Notice the nice milky white layer on top of the trub? As Revvy will tell you, activity in a starter doesn't mean a thing. It's the nice white layer of yeast your looking for. My Wyeast packet spent 3 days in 100 degree weather and then sat on my porch in 100 degrees for half a day. My fermentation took off in about 12 hours. You should be fine.
 
thanks guys...need to find some sort way to see if i can see that layer...definitely using a mason jar for my next starter for obvious reasons.
 
excuse my ignorance but wouldn't you get that white yeast layer anyway? I mean you are putting a smack pack or vial into a starter, both of which contain yeast. Couldn't it just be the yeast from the smack pack sitting down there and not necessarily having any growth?
 
dukes i thought of that and i honestly do not know...time to relax and have a homebrew
 
excuse my ignorance but wouldn't you get that white yeast layer anyway? I mean you are putting a smack pack or vial into a starter, both of which contain yeast. Couldn't it just be the yeast from the smack pack sitting down there and not necessarily having any growth?
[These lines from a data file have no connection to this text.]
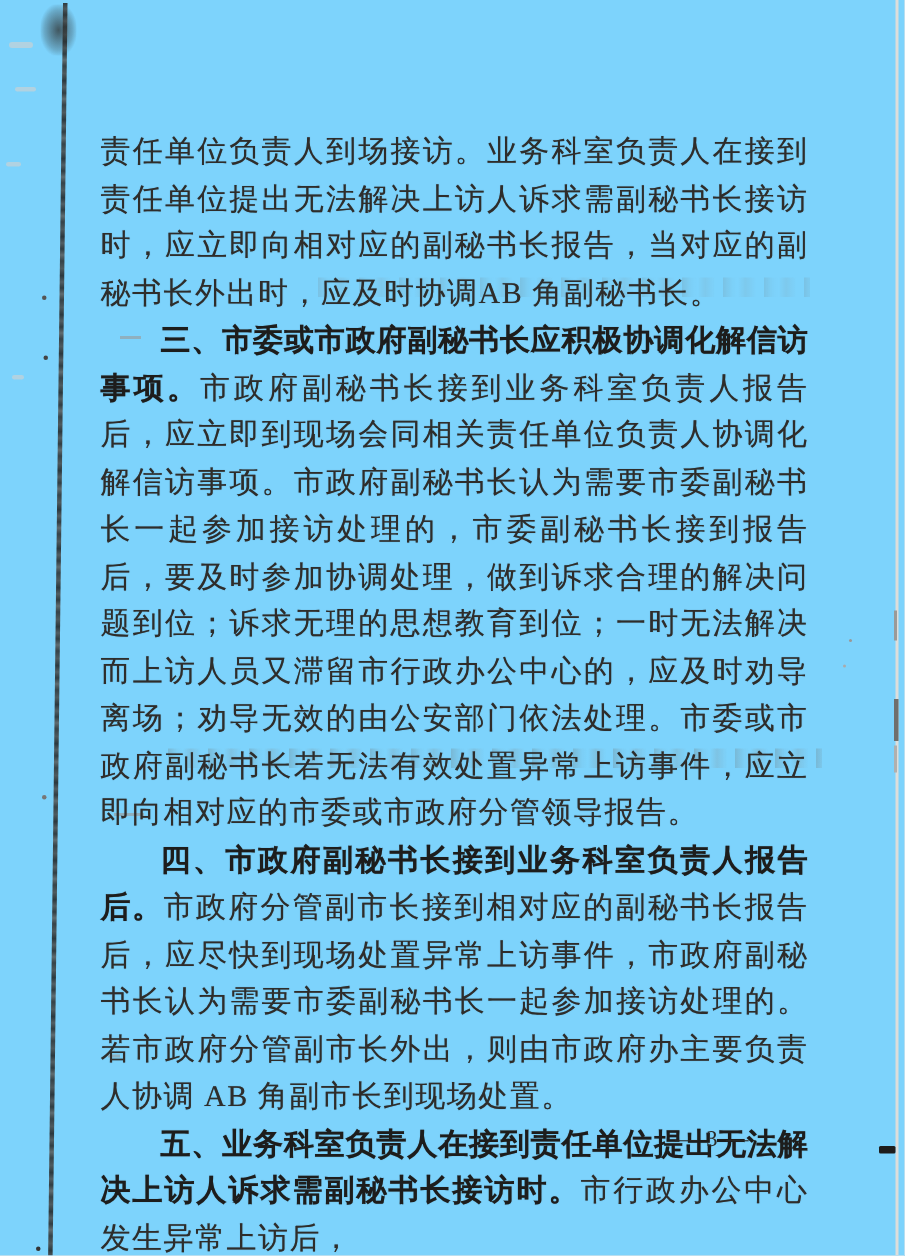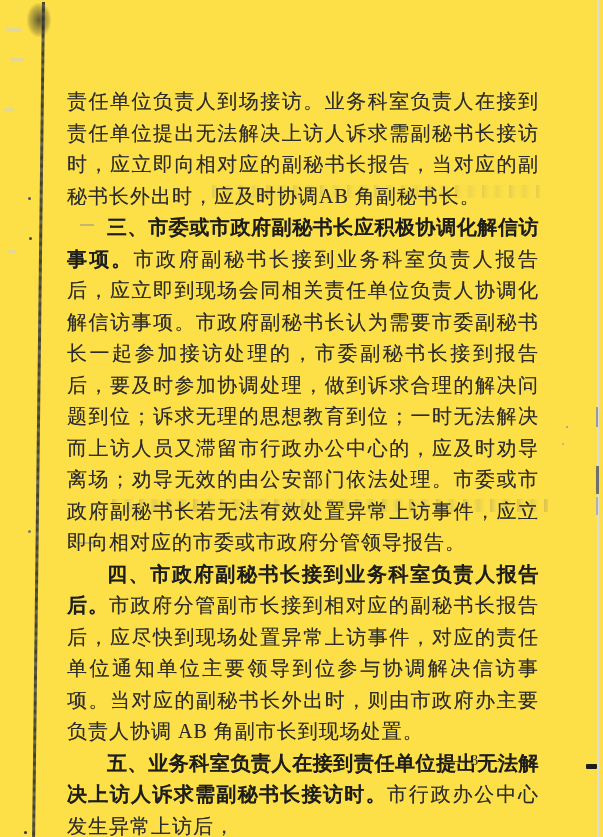--- a/index.html
+++ b/index.html
@@ -1,19 +1,19 @@
 <!DOCTYPE html>
 <html><head>
 <meta charset="utf-8">
 <style>
   html,body{margin:0;padding:0;background:#e9e8e5;}
   .page{
     position:relative;
     width:603px;height:837px;
-    background:#fde047;
+    background:#7dd3fc;
     overflow:hidden;
     font-family:"Liberation Serif","DejaVu Serif",serif;
   }
   
   .fold-line{
     position:absolute;left:42px;top:2px;width:3px;height:840px;
     background:repeating-linear-gradient(180deg,
       #1f1f1f 0px,#4a4a49 4px,#232322 8px,#5a5a58 12px,#2a2a29 16px,#454543 21px,#1c1c1b 26px);
     transform:rotate(0.68deg);transform-origin:top center;
     opacity:.85;
@@ -87,19 +87,19 @@
 
   <div class="right-edge"></div>
   <div class="right-seg" style="top:407px;width:2px;height:20px;background:#9a9a98;"></div>
   <div class="right-seg" style="top:466px;width:3px;height:28px;background:#6f6f6d;"></div>
   <div class="right-seg" style="top:497px;width:2px;height:18px;background:#b0b0ae;"></div>
   <div class="right-dash"></div>
 
   <div class="text-block" id="text-block">
       <p class="para"><span class="seg-regular">责任单位负责人到场接访。业务科室负责人在接到责任单位提出无法解决上访人诉求需副秘书长接访时，应立即向相对应的副秘书长报告，当对应的副秘书长外出时，应及时协调AB 角副秘书长。</span></p>
       <p class="para indent"><span class="seg-bold">三、市委或市政府副秘书长应积极协调化解信访事项。</span><span class="seg-regular">市政府副秘书长接到业务科室负责人报告后，应立即到现场会同相关责任单位负责人协调化解信访事项。市政府副秘书长认为需要市委副秘书长一起参加接访处理的，市委副秘书长接到报告后，要及时参加协调处理，做到诉求合理的解决问题到位；诉求无理的思想教育到位；一时无法解决而上访人员又滞留市行政办公中心的，应及时劝导离场；劝导无效的由公安部门依法处理。市委或市政府副秘书长若无法有效处置异常上访事件，应立即向相对应的市委或市政府分管领导报告。</span></p>
-      <p class="para indent"><span class="seg-bold">四、市政府副秘书长接到业务科室负责人报告后。</span><span class="seg-regular">市政府分管副市长接到相对应的副秘书长报告后，应尽快到现场处置异常上访事件，对应的责任单位通知单位主要领导到位参与协调解决信访事项。当对应的副秘书长外出时，则由市政府办主要负责人协调 AB 角副市长到现场处置。</span></p>
+      <p class="para indent"><span class="seg-bold">四、市政府副秘书长接到业务科室负责人报告后。</span><span class="seg-regular">市政府分管副市长接到相对应的副秘书长报告后，应尽快到现场处置异常上访事件，市政府副秘书长认为需要市委副秘书长一起参加接访处理的。若市政府分管副市长外出，则由市政府办主要负责人协调 AB 角副市长到现场处置。</span></p>
       <p class="para indent"><span class="seg-bold">五、业务科室负责人在接到责任单位提出无法解决上访人诉求需副秘书长接访时。</span><span class="seg-regular">市行政办公中心发生异常上访后，</span></p>
     </div>
 
   <div class="page-number">— 3 —</div>
 
 </div>
 
 </body></html>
No, the amount of regular yeast in a smack pack or tube is really small....if you see a layer of yeast, it multiplied.
 
If all conditions (pitching temp, healthy viable yeast, wort ~1.030-1.050, aeration) are met I believe yeast will multiply at a rate of approx 3x.
 
From White Labs (http://www.whitelabs.com/beer/homebrew_information.html):

Homebrewers who enjoy yeast culturing: If a starter is made from a fresh vial, one vial can be added directly to a 2 liter starter, which in 2 days will grow to approximately 240 billion cells, to achieve a pitching rate in 5 gallons of of 1 million cells/ml/degree Plato (with a 12 Plato beer).